I guess one side effect of not flushing tlb while clearing the access
flag is that
hardware won't see this cleared flag in the tlb, so it might not set this bit in
memory even though the bit has been cleared before in memory(but not in tlb)
while the page is accessed *again*. >>
next time, someone reads the access flag in memory again by folio_referenced,
he/she will see the page is cold as hardware has lost a chance to set
the bit again
since it finds tlb already has a true access flag.

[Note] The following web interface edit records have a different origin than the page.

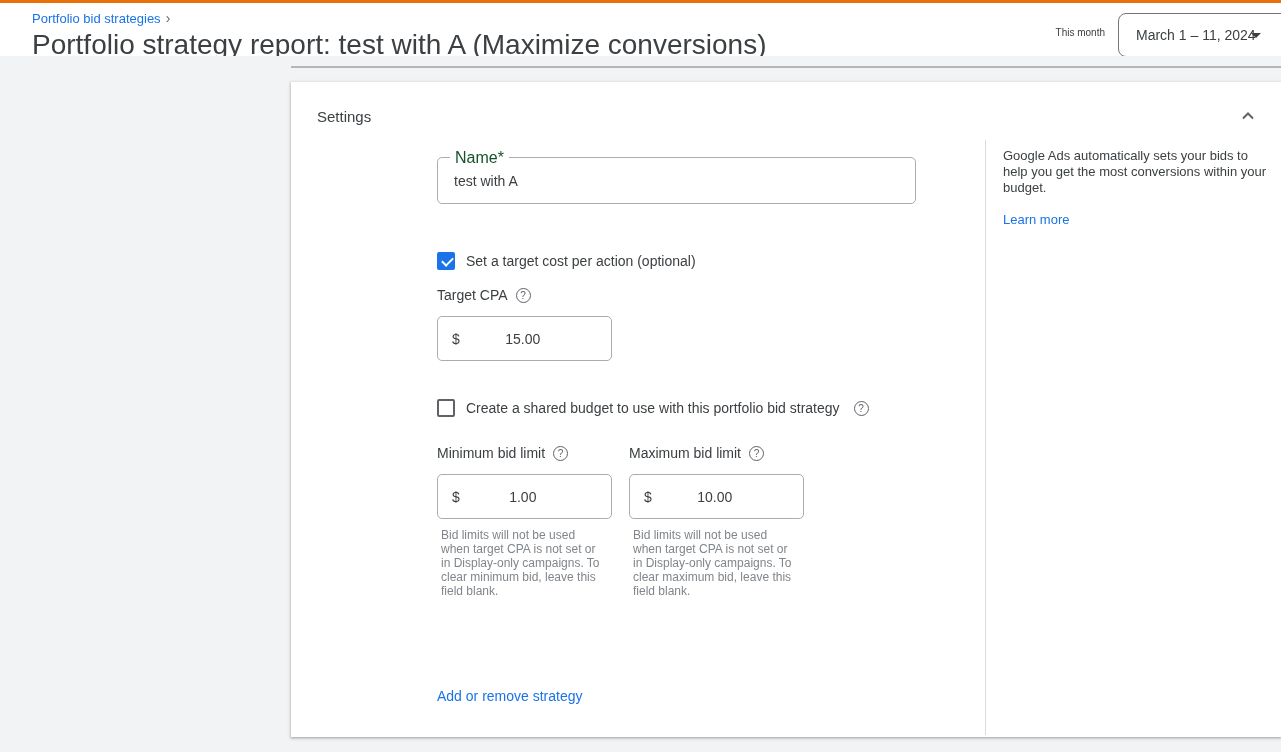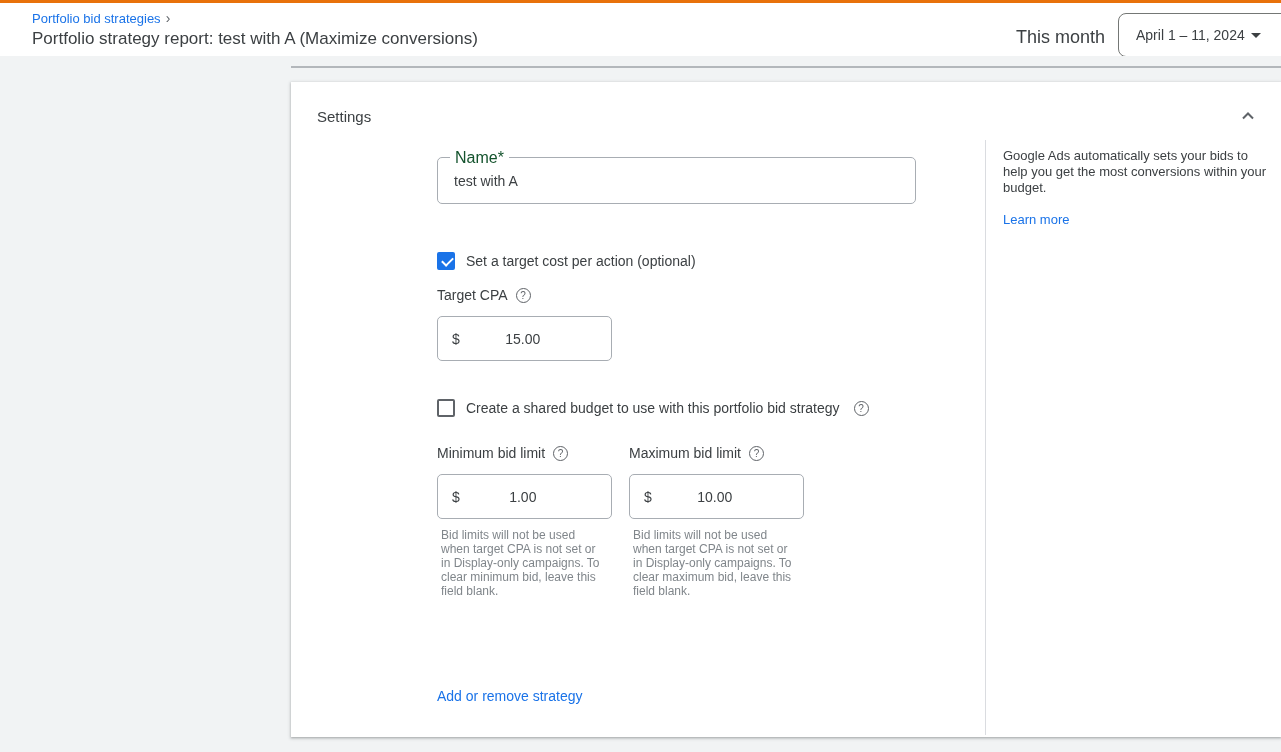--- a/index.html
+++ b/index.html
@@ -18,7 +18,7 @@
   .breadcrumb-row{position:absolute;left:32px;top:8px;font-size:13px;display:flex;align-items:center;gap:5px;}
   .breadcrumb-link{color:var(--accent);cursor:pointer;text-decoration:none;}
   .breadcrumb-caret{color:#5f6368;font-size:14px;line-height:13px;}
-  .page-title{position:absolute;left:32px;top:26px;font-size:17px;color:#3c4043;white-space:nowrap;}
+  .page-title{position:absolute;left:32px;top:26px;font-size:28px;color:#3c4043;white-space:nowrap;}
 
   .date-label{position:absolute;right:176px;top:24px;font-size:18px;color:#3c4043;margin-left:8px;}
   .date-box{position:absolute;left:1118px;top:10px;width:176px;height:44px;border:1px solid #747775;border-radius:8px;background:#fff;cursor:pointer;}

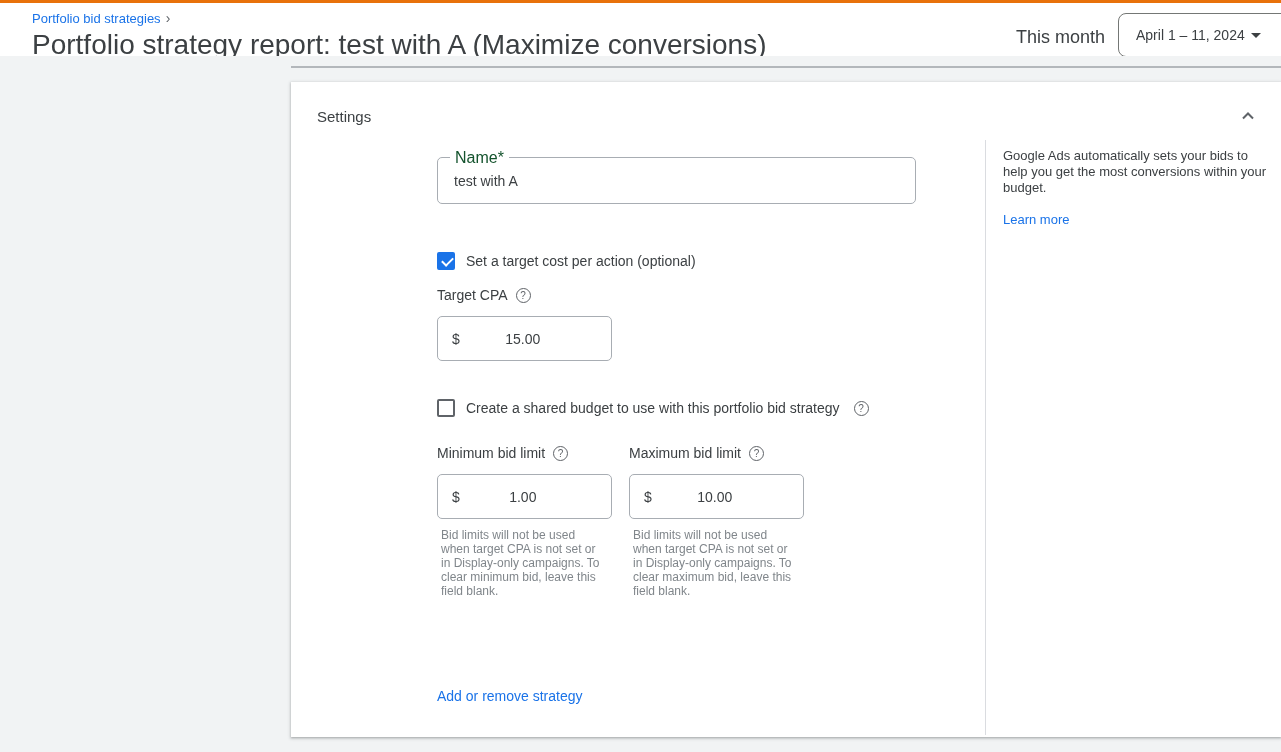--- a/index.html
+++ b/index.html
@@ -20,7 +20,7 @@
   .breadcrumb-caret{color:#5f6368;font-size:14px;line-height:13px;}
   .page-title{position:absolute;left:32px;top:26px;font-size:28px;color:#3c4043;white-space:nowrap;}
 
-  .date-label{position:absolute;right:176px;top:24px;font-size:18px;color:#3c4043;margin-left:8px;}
+  .date-label{position:absolute;right:176px;top:24px;font-size:10px;color:#3c4043;margin-left:8px;}
   .date-box{position:absolute;left:1118px;top:10px;width:176px;height:44px;border:1px solid #747775;border-radius:8px;background:#fff;cursor:pointer;}
   .date-box-value{position:absolute;left:17px;top:0;line-height:42px;font-size:14px;color:#3c4043;white-space:nowrap;}
   .caret-down{position:absolute;left:132px;top:19px;width:0;height:0;border-left:5px solid transparent;border-right:5px solid transparent;border-top:5px solid #3c4043;}

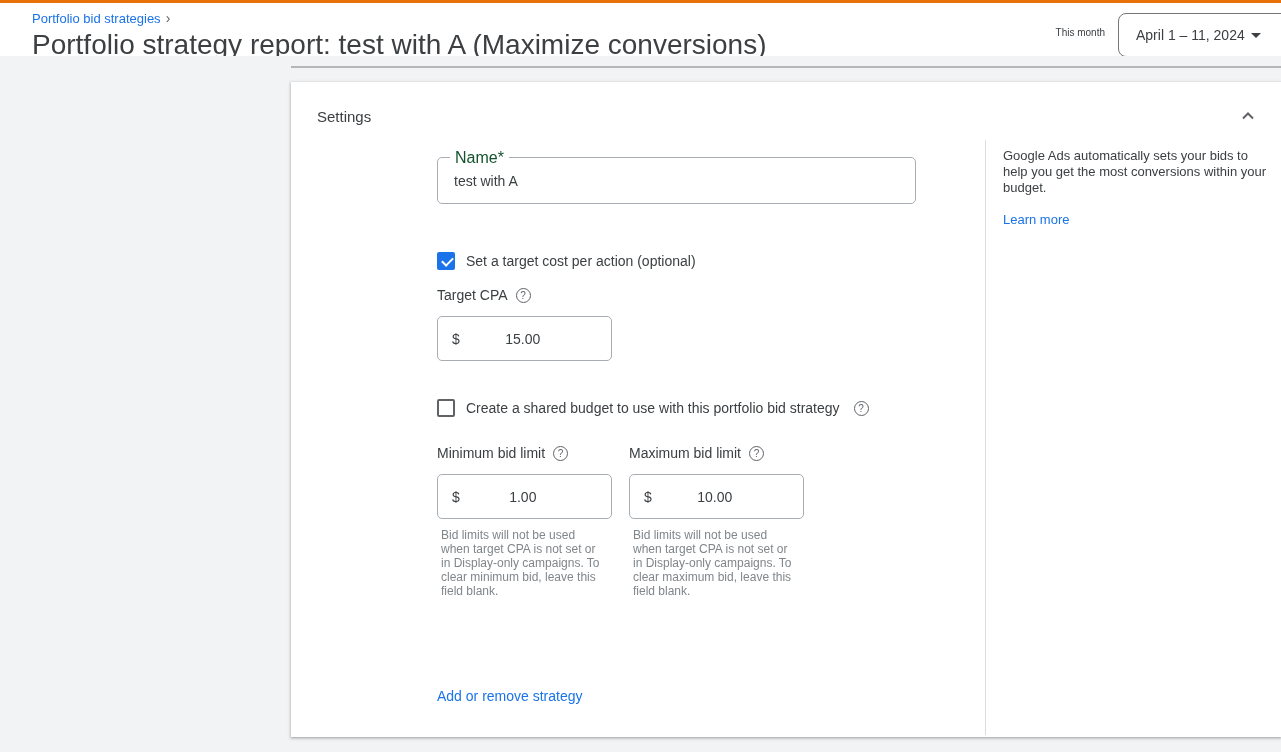--- a/index.html
+++ b/index.html
@@ -79,7 +79,7 @@
 
   <div class="date-label">This month</div>
   <div class="date-box">
-    <span class="date-box-value">April 1 – 11, 2024</span>
+    <span class="date-box-value">March 1 – 11, 2024</span>
     <span class="caret-down"></span>
   </div>
 </div>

But anyway, tlb is so small, it will be flushed by context switch and
other running
code soon. so it seems we don't actually require the access flag being instantly
updated. the time gap, in which access flag might lose the new set by hardware,
seems to be too short to really affect the accuracy of page reclamation. but its
cost is large.

(A). Constant flush cost vs. (B). very very occasional reclaimed hot
page, B might
be a correct choice.

Plus, I doubt B is really going to happen. as after a page is promoted to
the head of lru list or new generation, it needs a long time to slide back
to the inactive list tail or to the candidate generation of mglru. the time
should have been large enough for tlb to be flushed. If the page is really
hot, the hardware will get second, third, fourth etc opportunity to set an
access flag in the long time in which the page is re-moved to the tail
as the page can be accessed multiple times if it is really hot.

Thanks Barry, that's also what I thought. On the other hand, even if there is no tlb flush for a long time, I think the system is not under memory pressure at that time, so the incorrect page aging would not have much impact.